All postsTech News

Revolutionary AI Model Qwen3.5-Omni Can Write Code from Voice Commands and Videos

Huma Shazia31 March 2026 at 8:01 pm10 min read
Revolutionary AI Model Qwen3.5-Omni Can Write Code from Voice Commands and Videos

Alibaba's latest AI model, Qwen3.5-Omni, has made a groundbreaking achievement by learning to write code from spoken instructions and videos without any prior training. This omnimodal AI model can process text, images, audio, and video, and has outperformed Google's Gemini 3.1 Pro in audio tasks. With its massive language support and advanced speech recognition capabilities, Qwen3.5-Omni is set to revolutionize the tech industry.

Key Takeaways

  • Qwen3.5-Omni can write code from spoken instructions and videos
  • The model outperforms Google's Gemini 3.1 Pro in audio tasks
  • It supports 74 languages and 39 Chinese dialects for speech recognition

In This Article

  • Introduction to Qwen3.5-Omni
  • Groundbreaking Capabilities of Qwen3.5-Omni
  • Massive Language Support
  • Technical Achievements of Qwen3.5-Omni
  • Future Implications of Qwen3.5-Omni
  • Conclusion and Future Outlook

Introduction to Qwen3.5-Omni

The latest AI model from Alibaba, Qwen3.5-Omni, has been making waves in the tech industry with its unprecedented capabilities. This omnimodal AI model can process text, images, audio, and video, and has been trained on over 100 million hours of audiovisual material.

  • Qwen3.5-Omni can handle contexts up to 256,000 tokens
  • It can process more than ten hours of audio and over 400 seconds of 720p video at one frame per second
Bar charts comparing Qwen3.5-Omni-Plus, Qwen3.5-Omni-Flash, and Gemini 3.1 Pro across five audiovisual benchmarks: DailyOmni (84.6 vs. 82.7), WorldSense (62.8 vs. 65.5), AVUT (85.0 vs. 85.6), QualcommInteractive (68.5 vs. 66.2), and Omni-Cloze (64.8 vs. 57.2).
Bar charts comparing Qwen3.5-Omni-Plus, Qwen3.5-Omni-Flash, and Gemini 3.1 Pro across five audiovisual benchmarks: DailyOmni (84.6 vs. 82.7), WorldSense (62.8 vs. 65.5), AVUT (85.0 vs. 85.6), QualcommInteractive (68.5 vs. 66.2), and Omni-Cloze (64.8 vs. 57.2). (Source: Unknown)

Groundbreaking Capabilities of Qwen3.5-Omni

One of the most impressive features of Qwen3.5-Omni is its ability to write code from spoken instructions and videos. This capability has the potential to revolutionize the way we interact with computers and develop software.

  • Qwen3.5-Omni can generate speech output alongside text
  • It has outperformed Google's Gemini 3.1 Pro in overall audio comprehension, reasoning, recognition, translation, and dialog
Five bar charts comparing speech generation by Qwen3.5-Omni-Plus, Gemini 2.5 Pro, GPT-Audio, ElevenLabs, and Minimax. Metrics include custom voice hard stability, multilingual stability across 20 and 10 languages, voice clone stability, and voice clone similarity. Qwen3.5-Omni-Plus scores highest in four of five categories.
Five bar charts comparing speech generation by Qwen3.5-Omni-Plus, Gemini 2.5 Pro, GPT-Audio, ElevenLabs, and Minimax. Metrics include custom voice hard stability, multilingual stability across 20 and 10 languages, voice clone stability, and voice clone similarity. Qwen3.5-Omni-Plus scores highest in four of five categories. (Source: Unknown)

Massive Language Support

Qwen3.5-Omni has expanded its language support significantly, with speech recognition now covering 74 languages and 39 Chinese dialects. This is a massive jump from its predecessor, which handled only 11 languages and 8 Chinese dialects.

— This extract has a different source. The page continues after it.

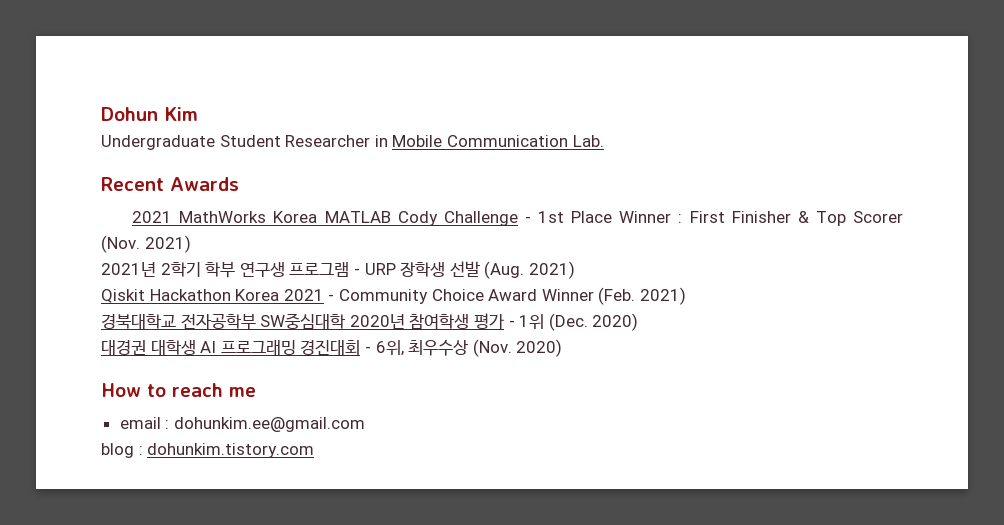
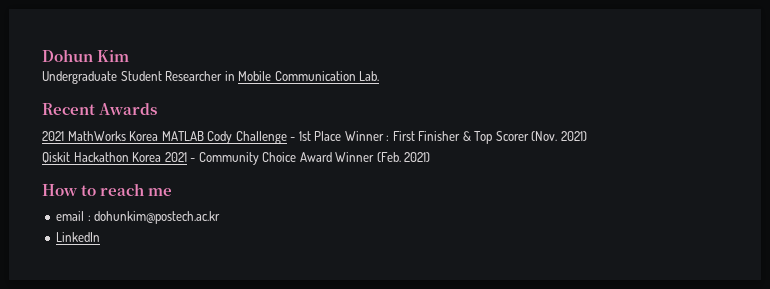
[101,261,575,279] // 2021년 2학기 학부 연구생 프로그램 - URP 장학생 선발 (Aug. 2021) -> (587, 136) none
[101,313,639,331] [101,339,563,357] // 경북대학교 전자공학부 SW중심대학 2020년 참여학생 평가 - 1위 (Dec. 2020) // 대경권 대학생 AI 프로그래밍 경진대회 - 6위, 최우수상 (Nov. 2020) -> (431, 157) none
[173,417,365,432] [101,443,315,458] dohunkim.ee@gmail.com // blog : dohunkim.tistory.com -> [94,211,221,224] [56,232,101,242] dohunkim@postech.ac.kr // LinkedIn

  • The model supports 36 languages and dialects for voice output
  • It has 55 voices available, including user-defined, scenario-specific, dialectal, and multilingual options
Architecture diagram of Qwen3.5-Omni. A vision encoder and audio transformer (AuT) at the bottom take in video frames and audio data. The hybrid MoE thinker processes the inputs and outputs text. The hybrid MoE talker above it receives hidden states from the thinker, interleaves text and speech tokens, and generates speech output through a streaming codec decoder.
Architecture diagram of Qwen3.5-Omni. A vision encoder and audio transformer (AuT) at the bottom take in video frames and audio data. The hybrid MoE thinker processes the inputs and outputs text. The hybrid MoE talker above it receives hidden states from the thinker, interleaves text and speech tokens, and generates speech output through a streaming codec decoder. (Source: Unknown)

Technical Achievements of Qwen3.5-Omni

Qwen3.5-Omni has achieved state-of-the-art results in several audio and audiovisual benchmarks. Its technical capabilities are a testament to the advancements in AI research and development.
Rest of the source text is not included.